I want to meditate on some of the most useful perl-isms that, while easy, are oft misunderstood for beginners. I say that, and am possibly projecting, since when I was a beginner, I had not grokked them and had misused them. I also want to give kudos to the comments below as they have greatly helped refine this posting.

Map, Grep and Sort are not the same thing, but are often used together. Flowing from right to left, they act like shell pipelining in reverse. They build something new, like a tiny little factory. While the original data structure is untouched, it should feel like a list is being transformed every step of the way.

Grep

I will start with grep as it is easier to understand. It is a filter in the purest sense. From the right, grep receives a list of things, one thing at a time, and either passes those things to the left or does not based on its logic. It's usage is

grep { filtering-block } @input_list

What is the filtering block? It is called for each item in the input list. If it returns a true value, that list element is passed to the left. If it returns a false value, the list element is not passed to the left. Inside the filtering block, the list element being examined is aliased to the variable $_. On the right, I see the input list. To the left is passed the filtered list.
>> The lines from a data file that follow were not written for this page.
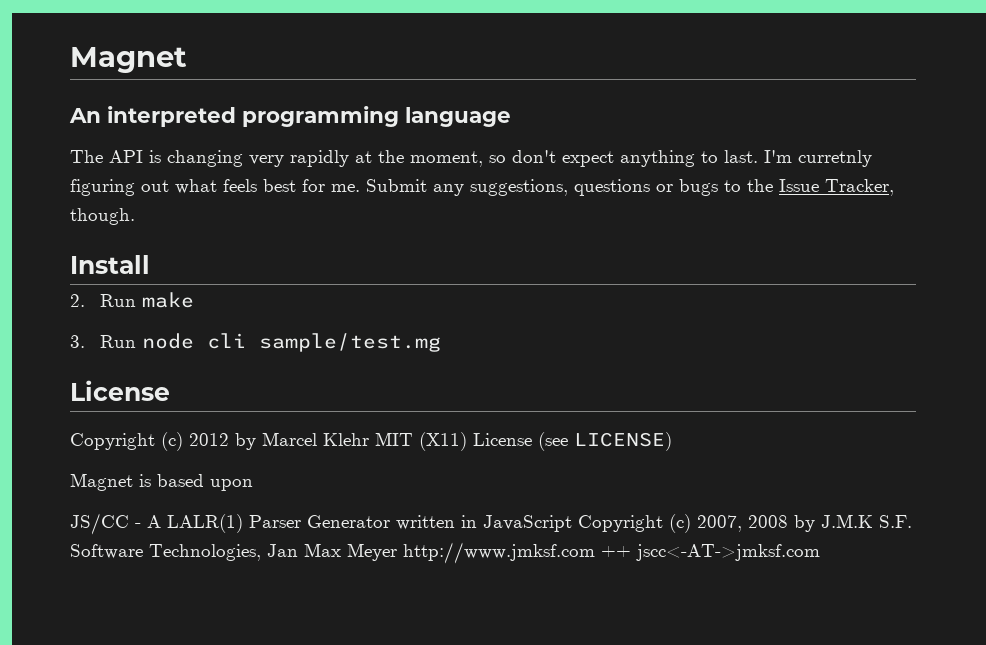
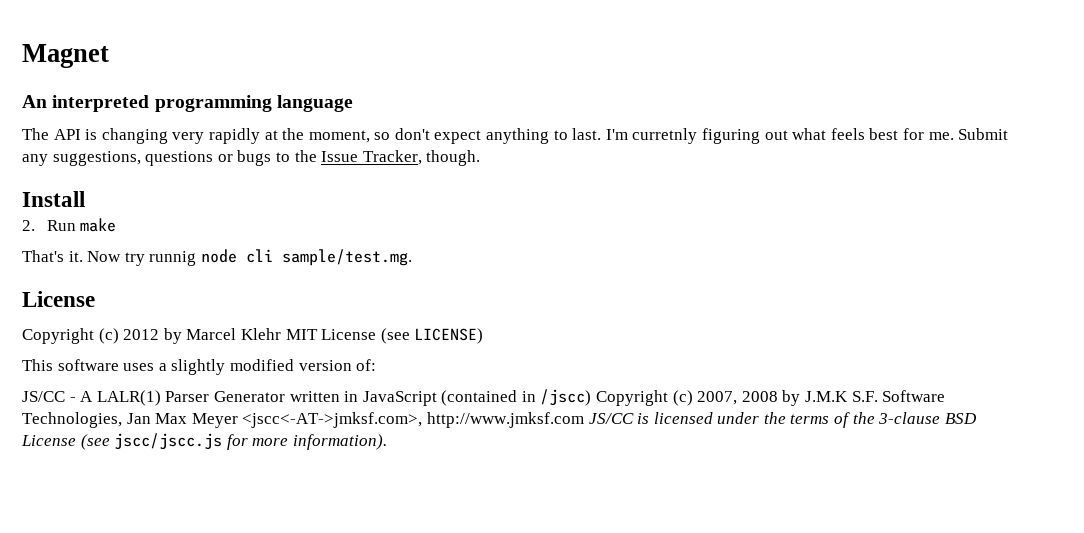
[70,335,136,348] 3. Run -> [22,250,197,266] That's it. Now try runnig
[258,333,441,352] sample/test.mg -> [281,249,412,266] sample/test.mg.
[419,432,467,451] (X11) -> (318, 334) none
[70,473,253,491] Magnet is based upon -> [22,359,377,375] This software uses a slightly modified version of:
(572, 523) none -> [441,389,592,406] (contained in /jscc)
[403,542,820,564] http://www.jmksf.com ++ jscc<-AT->jmksf.com -> [242,412,977,428] [21,433,387,450] <jscc<-AT->jmksf.com>, http://www.jmksf.com JS/CC is licensed under the terms of the 3-clause BSD License (see jscc/jscc.js for more information).

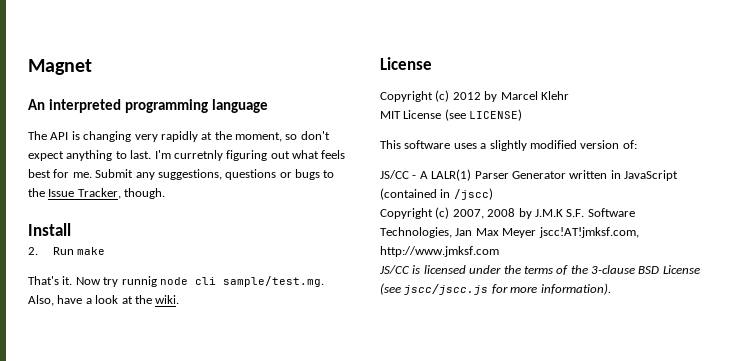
(412, 257) none -> [28,295,180,306] Also, have a look at the wiki.
(281, 334) none -> (569, 95) //
(592, 397) none -> (493, 194) //
[242,412,423,428] <jscc<-AT->jmksf.com>, -> [538,227,639,238] jscc!AT!jmksf.com,
(584, 420) none -> (499, 251) //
my @caps = grep { $_ =~ /^[A-Z]/ } qw( This is for Edna );
Since the magic variable is implied, the above may be shortened to
my @caps = grep { /^[A-Z]/ } qw( This is for Edna );
Pipelining
It is common for grep and map to be chained together in a pipeline. Each part of the pipeline gets a list from the right and hands off a list to the left. The following snippet finds all words that start with a capitalized vowel. The first filter finds all words that start with a vowel and passes them to the left. It passes is and Edna to the left. The second filter then only passes Edna to the left.
my @vowel_caps = grep { /^[A-Z]/ } grep { /^[aAeEiIoOuU]/ } qw( This is for Edna );
The pipeline can consist of mixed and matched grep, map and sort pieces.
Sort
As it sounds, sorting takes a list from the right and passes a list of equal size to the left that is sorted by the sort block. The sort block is a function that compares variables $a and $b and returns -1, 0 or 1. The variables $a and $b are two items from the list that are to be sorted. If the return value is -1, that means $a should be sorted before $b. If the value is 1, $b should be sorted before $a. For a 0 return value, the order does not matter. For strings, the cmp operator can be used and for numbers the spaceship operator <=> is used. You can do two or more levels of sorting using the || operator.
my @numbers = sort { $b <=> $a } ( 23,5,23,64,2); my @words = sort { $b cmp $a } ( "this", "Is", "sortingly", "something" ); my @owords = sort ( "default", "operator", "is", "text", "sort" ); my @things = sort { $a->{order} <=> $b->{order} } ( { name => "foo", order => 4 }, { name => "bar", order => 88 }, { name => "baf", order => -12 } ); my @things = sort { $a->{order} <=> $b->{order} || $b->{name} cmp $a->{name} } ( { name => "foo", order => 4 }, { name => "bar", order => 88 }, { name => "baf", order => -12 }, { name => "zoo", order=>88 } );
Map
Map takes each item from the list on the right and passes the return value from its block to the left. It should not transform the items on the list as a matter of practice; it should not be used with side effects nor should it be used as the way to iterate through a list. Each item is aliased in block as the magic variable $_.
my @squares = map { $_ * $_ } ( 1,2,3,4,5,6 ); my @even_squares = map { $_ * $_ } grep { $_/2 == int($_/2) } ( 1,2,3,4,5,6 ); my @alpha_sorted_even_digits = sort { $a cmp $b } map { [ "zero", "one", "two", "three", "four", "five", "six", "seven", "eight", "nine" ]->[$_] } grep { $_/2 == int( $_/2 ) } ( 1,2,3,4,5,8,9 );
One important thing to note is that map operates in list content, meaning that it returns one or more things. This feature can be used to generate a list that is greater than the original list, or even to generate a hash.
my @doubled = map { $_, $_ } ( 1,3,4,5,6,6 ); my @flattened = map { @$_ } ( [ 1,2,3], [ "A","B","C" ], [ $var1, $var +2, $var3 ] ); my %squares_hash = map { $_ => $_ * $_ } ( 1,2,3,4,5,6 );
Beyond This being perl, there are many ways to do anything. There are a number of fantastic libraries set up for handling lists, namely

Comment on map grep and sort
Select or Download Code
Re: map grep and sort
by eyepopslikeamosquito (Canon) on May 24, 2013 at 20:55 UTC

    Inside the filtering block, the list element being examined is set to the default variable $_
    To be more precise, $_ is an alias to the list element.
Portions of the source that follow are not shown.